To fulfill this requirement, such a U.S. resident or citizen must file with the IRS a“ Report of Foreign Bank and Financial Accounts,” commonly known as an “FBAR.”
To report information for all years through 2012, the proper FBAR form was Form TD F 90-22.1. To report information for 2013 and subsequent years, the proper FBAR form is FinCEN Form 114.
Ms. Tonisson’s Alleged Violations
“Margareta Tonisson is a permanent U.S. resident.
She has a history of failing to file FBARs since 2003, despite having interests in foreign bank accounts with annual aggregate balances exceeding $10,000.”
Ms. Tonisson sought to “Fix the Problem” with OVDI
OVDI preceded OVDP, and was referred to as the Offshore Voluntary Disclosure Initiative.
On December 8, 2010, Ms. Tonisson, jointly with her husband, submitted an application to enter the IRS’s OVDI program with respect to years going back to 2003. In that application, Ms. Tonisson acknowledged that:
(1) she had bank accounts at six different foreign banks;
(2) the highest aggregate annual balance for these accounts was between $100,000 and $1 million;
(3) these foreign accounts generated income that Ms. Tonisson did not report on tax returns; and
(4) the source of the funds in these foreign accounts was an inheritance from her husband’s
The IRS Followed-Up Regarding with Ms. Tonisson
On May 13, 2011, the IRS sent Ms. Tonisson a letter explaining that, to participate in the OVDI program, Ms. Tonisson needed to provide documentation for the tax years covered by the voluntary disclosure.

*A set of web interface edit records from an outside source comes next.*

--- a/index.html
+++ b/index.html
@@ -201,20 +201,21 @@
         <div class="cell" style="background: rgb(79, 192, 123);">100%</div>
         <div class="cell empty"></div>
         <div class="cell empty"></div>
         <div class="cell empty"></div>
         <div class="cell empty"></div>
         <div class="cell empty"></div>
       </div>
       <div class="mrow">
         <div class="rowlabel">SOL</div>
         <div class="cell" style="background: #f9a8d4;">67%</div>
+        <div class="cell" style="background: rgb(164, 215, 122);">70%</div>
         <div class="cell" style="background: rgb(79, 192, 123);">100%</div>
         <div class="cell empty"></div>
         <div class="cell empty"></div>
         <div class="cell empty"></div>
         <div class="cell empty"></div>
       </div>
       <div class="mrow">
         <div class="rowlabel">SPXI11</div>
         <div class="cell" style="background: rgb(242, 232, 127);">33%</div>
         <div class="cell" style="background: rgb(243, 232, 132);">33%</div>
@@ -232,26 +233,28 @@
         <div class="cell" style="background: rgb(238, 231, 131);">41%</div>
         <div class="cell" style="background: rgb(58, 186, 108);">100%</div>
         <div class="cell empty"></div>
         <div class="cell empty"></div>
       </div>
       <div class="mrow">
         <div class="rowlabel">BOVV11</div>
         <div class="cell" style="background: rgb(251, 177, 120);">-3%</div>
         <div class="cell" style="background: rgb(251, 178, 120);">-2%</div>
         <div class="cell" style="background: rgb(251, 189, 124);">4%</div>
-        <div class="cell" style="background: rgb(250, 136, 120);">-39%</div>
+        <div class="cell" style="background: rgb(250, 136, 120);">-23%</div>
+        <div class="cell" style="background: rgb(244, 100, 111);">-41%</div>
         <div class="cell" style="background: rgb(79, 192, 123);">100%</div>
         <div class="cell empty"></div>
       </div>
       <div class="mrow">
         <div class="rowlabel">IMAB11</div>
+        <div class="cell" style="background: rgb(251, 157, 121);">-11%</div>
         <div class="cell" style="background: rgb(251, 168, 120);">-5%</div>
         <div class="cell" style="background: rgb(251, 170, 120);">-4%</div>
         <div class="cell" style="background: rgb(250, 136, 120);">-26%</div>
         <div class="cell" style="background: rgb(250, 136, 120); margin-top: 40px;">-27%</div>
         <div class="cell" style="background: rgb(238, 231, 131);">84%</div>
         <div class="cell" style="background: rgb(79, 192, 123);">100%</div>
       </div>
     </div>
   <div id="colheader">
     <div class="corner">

The letter requested delinquent or amended returns reporting income from any foreign bank accounts, Treasury Forms TD F 09.22-1, copies of bank statements for any foreign accounts, and other relevant documents.
On August 6, 2012, and March 27, 2013, the IRS again sent Ms. Tonisson letters requesting the same information, which she had not provided.
On May 6, 2013, the IRS sent Ms. Tonisson a fourth letter requesting the same information.
Ms. Tonisson Disagrees with the IRS Assessment
On May 20, 2013, Ms. Tonisson responded, through a power of attorney, providing copies of tax returns for 2003, 2008, and 2010 and a copy of an FBAR form for 2010.
In addition, Ms. Tonisson claimed that she did not have to file tax returns for the 2004 through 2007 years. Therefore, Ms. Tonisson did not file all tax returns in the compliance period, because she claimed she did not have to file for certain years.
Needless to say, the IRS disagreed with Ms. Tonisson.
The IRS Required More Information and Filings
Based on its examination of Ms. Tonisson’s foreign accounts, the IRS reached a different conclusion.
The IRS determined that income earned from Ms. Tonisson’s foreign accounts alone was sufficient to require that she file tax returns for the 2004 through 2007 years.
Moreover, Ms. Tonisson did not provide reasons for failing to file FBAR forms for 2003 through 2008.
In addition, Ms. Tonisson did not provide reasons for failing to file FBAR forms for 2009, 2012, and 2013; for failing to file a timely FBAR form for 2010; and for filing an incomplete FBAR form for 2011.
The IRS Does Not Pursue Willful Penalties
The IRS made the assessments stated in Paragraphs 30 through 32 pursuant to 31 U.S.C. § 5321(a)(5)(B), which imposes a penalty not to exceed $10,000 for each non-willful violation of the FBAR filings requirements in 31 U.S.C. § 5314.
The United States is entitled to recover $98,078.78, as of September 26, 2018.